E is for education. We will expand our offerings for maintenance of certification and hands-on learning. I would like us to explore a new area: how to put our wonderful guidelines into the hands of clinicians in a way that will transform care. This is called Implementation Medicine. The goal would be to reduce the gap and shorten the time lag between evidence and implementation for the treatment of pulmonary, critical care, and sleep disorders. To do this, we need to provide clinicians and patients with educational materials and management tools. We must also consider quality measures based on our guidelines. This is an investment for the organization, so I am putting together a working group to evaluate the resources required and a timeline for implementation.

A is for advocacy. I’ve mentioned expanding our grassroots efforts in collaboration with the ATS Patient Advisory Roundtable (ATS PAR). ATS and ATS PAR members have been visiting their individual states’ elected officials to discuss both local and national initiatives relevant to pulmonary, critical care, and sleep medicine. This initiative was started by ATS Immediate Past President Nicholas Hill, and I will continue to support it. Like Nick, I believe that funding for medical research is something that can enjoy widespread bipartisan support.

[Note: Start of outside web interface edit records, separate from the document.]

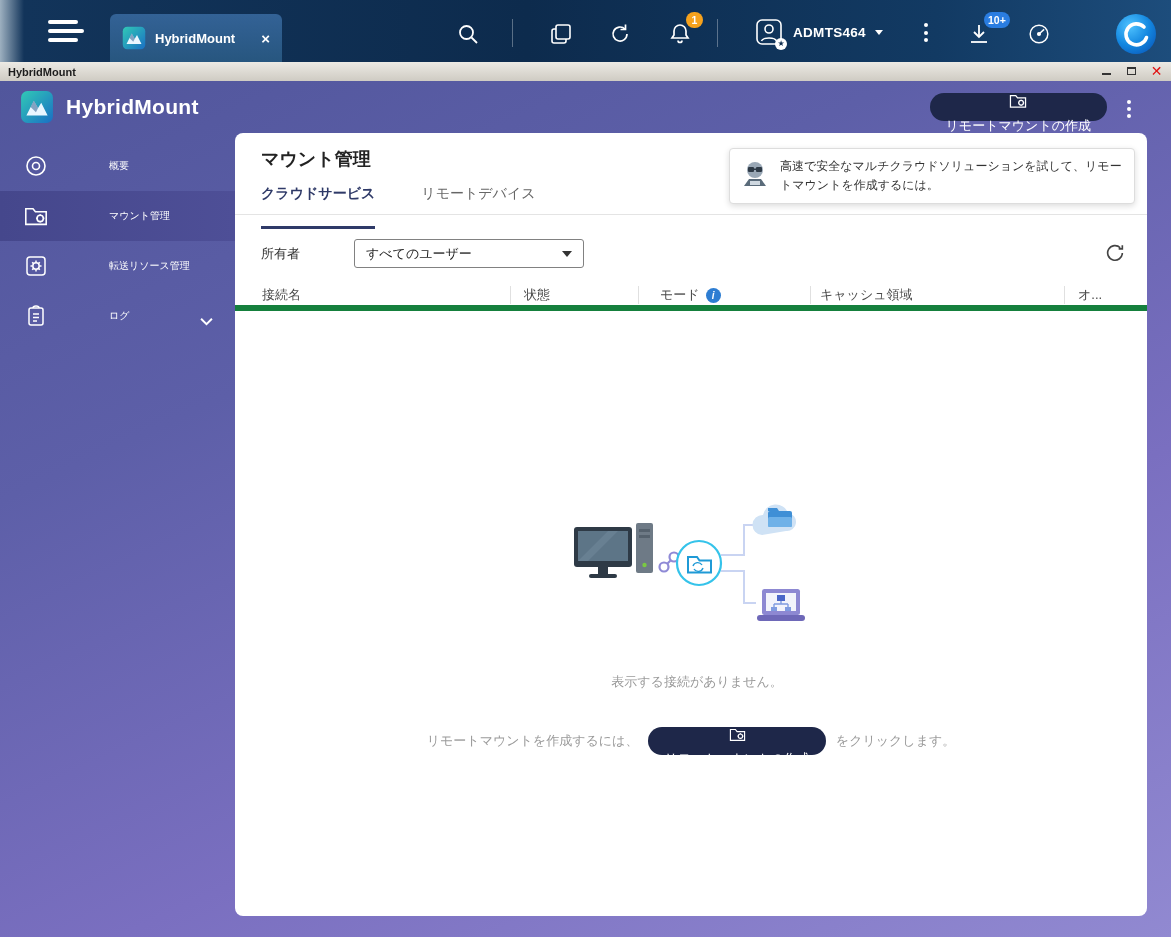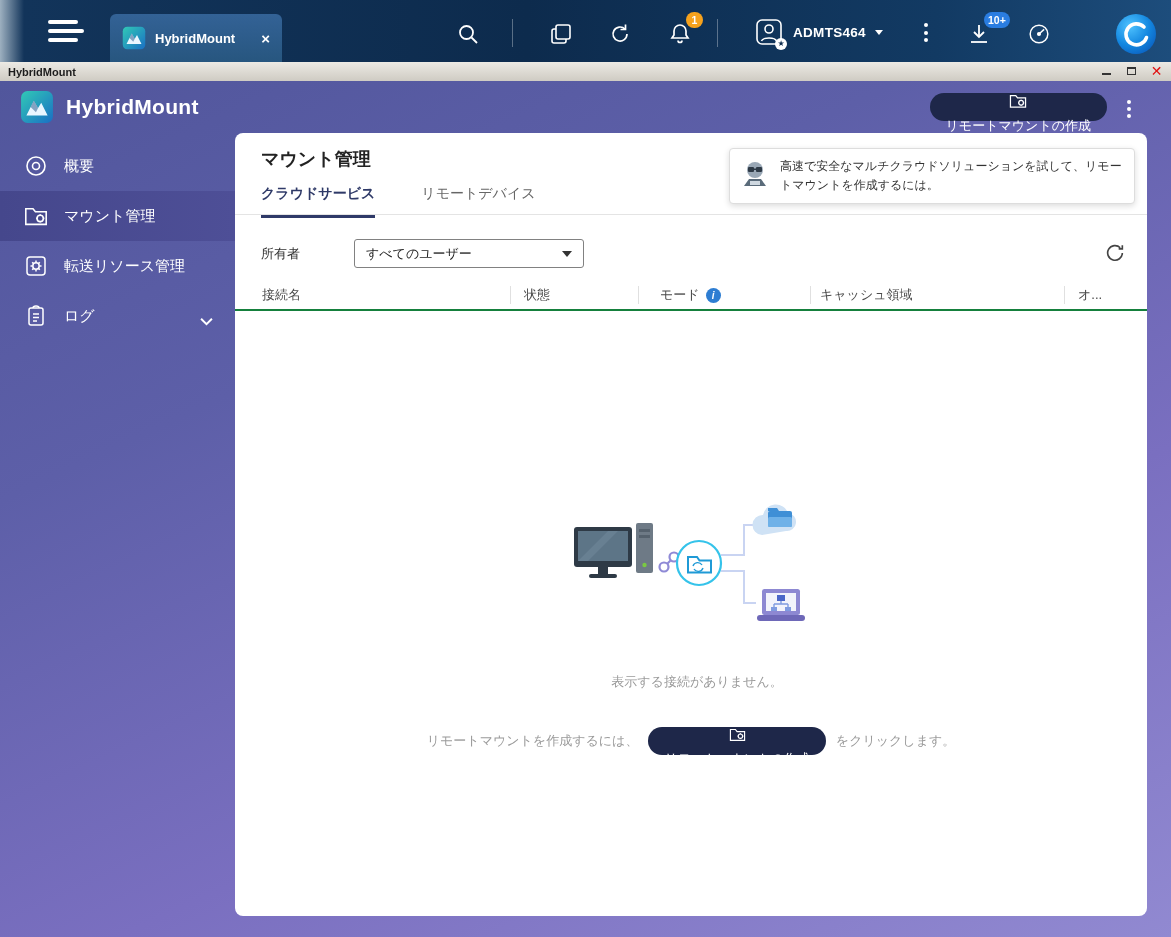--- a/index.html
+++ b/index.html
@@ -62,45 +62,45 @@
     display:flex; align-items:center; gap:8px; padding:0 16px; border:none; cursor:pointer; white-space:nowrap;flex-direction:column; }
   .header-create { position:absolute; right:64px; top:12px; }
   .header-dots { position:absolute; right:34px; top:16px; display:flex; flex-direction:column; gap:3px; padding:3px 6px; cursor:pointer; }
   .header-dots i { width:4px; height:4px; border-radius:50%; background:#fff; }
 
   
   .sidebar { position:absolute; left:0; top:60px; width:235px; }
   .side-item { height:50px; display:flex; align-items:center; gap:16px; padding-left:24px; cursor:pointer; color:#fff; position:relative; }
   .side-item.active { background:linear-gradient(90deg,#45478c,#4e4f97); }
   .side-ico { width:24px; height:24px; display:flex; align-items:center; justify-content:center; }
-  .side-label { font-size:15px; white-space:nowrap; }
+  .side-label { font-size:10px; white-space:nowrap;margin-left:45px; }
   .side-chevron { position:absolute; right:22px; top:21px; }
 
   
   .content { position:absolute; left:235px; top:52px; width:912px; height:783px; background:#fff; border-radius:8px; }
   .page-title { position:absolute; left:26px; top:14px; font-size:18px; font-weight:bold; color:#222; }
   .tabs { position:absolute; left:26px; top:52px; display:flex; gap:46px; }
-  .tab-item { font-size:14px; padding-bottom:12px; cursor:pointer; white-space:nowrap; }
+  .tab-item { font-size:14px; padding-bottom:23px; cursor:pointer; white-space:nowrap; }
   .tab-item.active { color:#2f3a68; font-weight:bold; border-bottom:3px solid #2f3a68; }
   .tab-item.inactive { color:#666; }
   .tabs-divider { position:absolute; left:0; right:0; top:81px; height:1px; background:#e4e4e4; }
 
   .tip-box { position:absolute; right:12px; top:15px; width:406px; min-height:56px; background:#fff;
     border:1px solid #ddd; border-radius:4px; box-shadow:0 2px 6px rgba(0,0,0,.14);
     display:flex; align-items:center; gap:10px; padding:8px 12px 8px 10px; }
   .tip-text { font-size:12px; color:#333; line-height:1.55; }
 
   .owner-row { position:absolute; left:26px; top:106px; display:flex; align-items:center; gap:14px; }
   .owner-label { font-size:13px; color:#333; white-space:nowrap; }
   .owner-select { width:230px; height:29px; background:#fff; border:1px solid #818181; border-radius:3px;
     display:flex; align-items:center; justify-content:space-between; padding:0 11px; font-size:13px; color:#222; cursor:pointer;margin-left:40px; }
   .caret-down-dark { width:0; height:0; border-left:5px solid transparent; border-right:5px solid transparent; border-top:6px solid #333; }
   .refresh-btn { position:absolute; right:19px; top:109px; width:24px; height:24px; cursor:pointer; }
 
-  .table-head { position:absolute; left:0; right:0; top:148px; height:30px; border-bottom:2px solid #15803d;text-align:right; }
+  .table-head { position:absolute; left:0; right:0; top:148px; height:30px; border-bottom:6px solid #15803d;text-align:right; }
   .th { position:absolute; top:5px; font-size:13px; color:#4a4a4a; display:flex; align-items:center; gap:6px; white-space:nowrap; }
   .th-sep { position:absolute; top:5px; width:1px; height:18px; background:#e0e0e0; }
   .info-ico { width:15px; height:15px; border-radius:50%; background:#2d7dd2; color:#fff; font-size:10px; font-weight:bold;
     display:flex; align-items:center; justify-content:center; font-style:italic; cursor:pointer; }
 
   .empty-art { position:absolute; left:50%; top:358px; transform:translateX(-50%); }
   .empty-msg { position:absolute; left:12px; right:0; top:540px; text-align:center; font-size:13px; color:#9a9a9a; }
   .empty-hint { position:absolute; left:0; right:0; top:570px; display:flex; align-items:center; justify-content:center; gap:10px;
     font-size:13px; color:#9a9a9a;margin-top:24px; }
 </style>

T is for trainees. We cannot forget about our next generation. We have active and effective Membership and Members in Transition and Training committees that attract and retain young members to our organization. But the question remains: can we do more? Can we begin to attract trainees to our field as medical students? We are in the midst of exploring ways to invite medical students specifically to our meeting in Philadelphia in 2013, and we’ll make this a topic/action item at our Committee Summit in September.

H is for health worldwide, as we are an international organization. We already have an incredible course—Methods in Epidemiology, Clinical, and Operations Research (MECOR)—that teaches research methods in these disciplines around the world. We also plan to convene a Lung Council, a group of international members who will advise the ATS on where to focus its efforts globally. We will continue to foster our strong relationships with organizations outside the United States, such as the European Respiratory Society, the Asian Pacific Society of Respirology, and the Japanese Respiratory Society. We are also creating new partnerships with the Chinese Respiratory Society, the Saudi Thoracic Society, and the Eurasian Respiratory Society to increase our presence.

E is for Enhancing Revenue, which we hope will be the result of many of the activities described above.

All that we do is really about the patient, and how we can translate our science into the best clinical care. We value our relationship with ATS PAR, and through our integrated efforts, we hope to empower providers to improve the care of our patients.